Boohoo, which scores just 11% on the 2019 Fashion Transparency Index, reported record results this week. Group revenue soared by 48% to £856.9m in the year to 28 February, while it notched up a 49% increase in pre-tax profit to £76.3m. The Boohoo brand alone has seven million active customers and saw its revenue spike by 16% to £434.6m.

The growth was even more pronounced for stablemate PrettyLittleThing, which experienced a 107% increase in revenue to £374.4m. Meanwhile, revenue at sister brand Nasty Gal rocketed by 96% to £47.9m. Reacting to the results, CEO John Lyttle praised the group’s “disruptive and proven business model”.

Boohoo
Boohoo’s collaboration with Disney

Despite the group’s significant appeal to the millennial and Gen Z consumer, Boohoo does not have a reputation for operating the most transparent supply chain. The fast fashion retailer was criticised by the Advertising Standards Authority (ASA) in January for advertising a jumper as ‘faux fur’ when the product contained real rabbit hair.

In fairness, Boohoo is not the only brand to fall foul of this year’s Fashion Transparency Index. Forever 21 and Urban Outfitters notched up disappointing scores of 5%, Sports Direct could only manage 7%, while JD Sports came in at 11%. Topshop managed a score of 28%, New Look reached 30% and Primark fared slightly better at 35%.

When you look at a brand like JD Sports, a lack of transparency is in no way holding the business back.

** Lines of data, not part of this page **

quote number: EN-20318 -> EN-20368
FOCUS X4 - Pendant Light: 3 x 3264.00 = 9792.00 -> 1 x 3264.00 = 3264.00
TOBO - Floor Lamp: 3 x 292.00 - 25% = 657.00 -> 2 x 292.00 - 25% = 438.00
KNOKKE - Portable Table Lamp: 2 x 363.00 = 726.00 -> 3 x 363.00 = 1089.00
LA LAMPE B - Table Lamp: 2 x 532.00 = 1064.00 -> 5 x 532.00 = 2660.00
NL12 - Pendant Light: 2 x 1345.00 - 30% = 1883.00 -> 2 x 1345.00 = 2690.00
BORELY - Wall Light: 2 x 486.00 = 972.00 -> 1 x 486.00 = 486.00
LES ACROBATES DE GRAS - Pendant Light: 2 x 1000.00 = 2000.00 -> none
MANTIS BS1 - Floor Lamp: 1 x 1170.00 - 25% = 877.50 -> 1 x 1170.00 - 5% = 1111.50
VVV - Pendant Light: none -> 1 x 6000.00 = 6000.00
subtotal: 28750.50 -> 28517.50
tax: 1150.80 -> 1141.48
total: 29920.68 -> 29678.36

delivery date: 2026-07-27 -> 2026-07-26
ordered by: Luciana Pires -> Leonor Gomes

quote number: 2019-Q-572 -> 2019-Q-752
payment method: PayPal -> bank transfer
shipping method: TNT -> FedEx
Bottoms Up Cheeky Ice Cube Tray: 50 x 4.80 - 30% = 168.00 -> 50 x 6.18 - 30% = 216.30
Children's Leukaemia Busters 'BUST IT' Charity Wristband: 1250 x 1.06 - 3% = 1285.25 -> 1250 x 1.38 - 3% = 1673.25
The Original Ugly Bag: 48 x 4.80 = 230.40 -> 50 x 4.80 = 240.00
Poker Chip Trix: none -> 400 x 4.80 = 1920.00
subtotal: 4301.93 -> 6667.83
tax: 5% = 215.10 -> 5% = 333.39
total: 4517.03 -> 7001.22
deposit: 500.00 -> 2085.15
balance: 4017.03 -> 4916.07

Earlier this month the sportswear giant reported a 49.2% leap in revenues to £4.7bn, with pre-tax profit up by 15.4% to £339.9m.

READ MORE: Meet the brands making retail work in 2019

Likewise, Primark continues to buck the high street gloom with operating profits up 25% to £426m in the six months to 2 March and sales rising by 4% to £3.6bn. Owner Associated British Foods claimed the retailer grew its share of the UK clothing, footwear and accessories market during the period, despite continuing to shun ecommerce.

Such is Primark’s popularity that earlier this month the Irish retailer unveiled its biggest store to date in Birmingham. Standing at a whopping 160,00sq ft and cast in the style of a modern department store, the world’s largest Primark spans five stories, has three food areas, a beauty salon, nail bar and a barbers. It even features a Disney-themed café.

While it would be unfair to suggest that every fast fashion retailer has a shady supply chain, what the Fashion Transparency Index figures suggest is these brands are far from being as transparent as they could be and yet their sales and profits continue to soar.

In an age dominated by climate catastrophe and concerns over supply chain transparency it would be an incredible step forward if every fashion retailer followed in H&M’s footsteps. But, when sales keep rolling in and shareholders leave every AGM satisfied, where is the incentive to drive real change?

It is fantastic that there are trailblazers like H&M, but until consumers demand more from brands with less than transparent reputations much needed change across the wider fashion industry remains out of reach.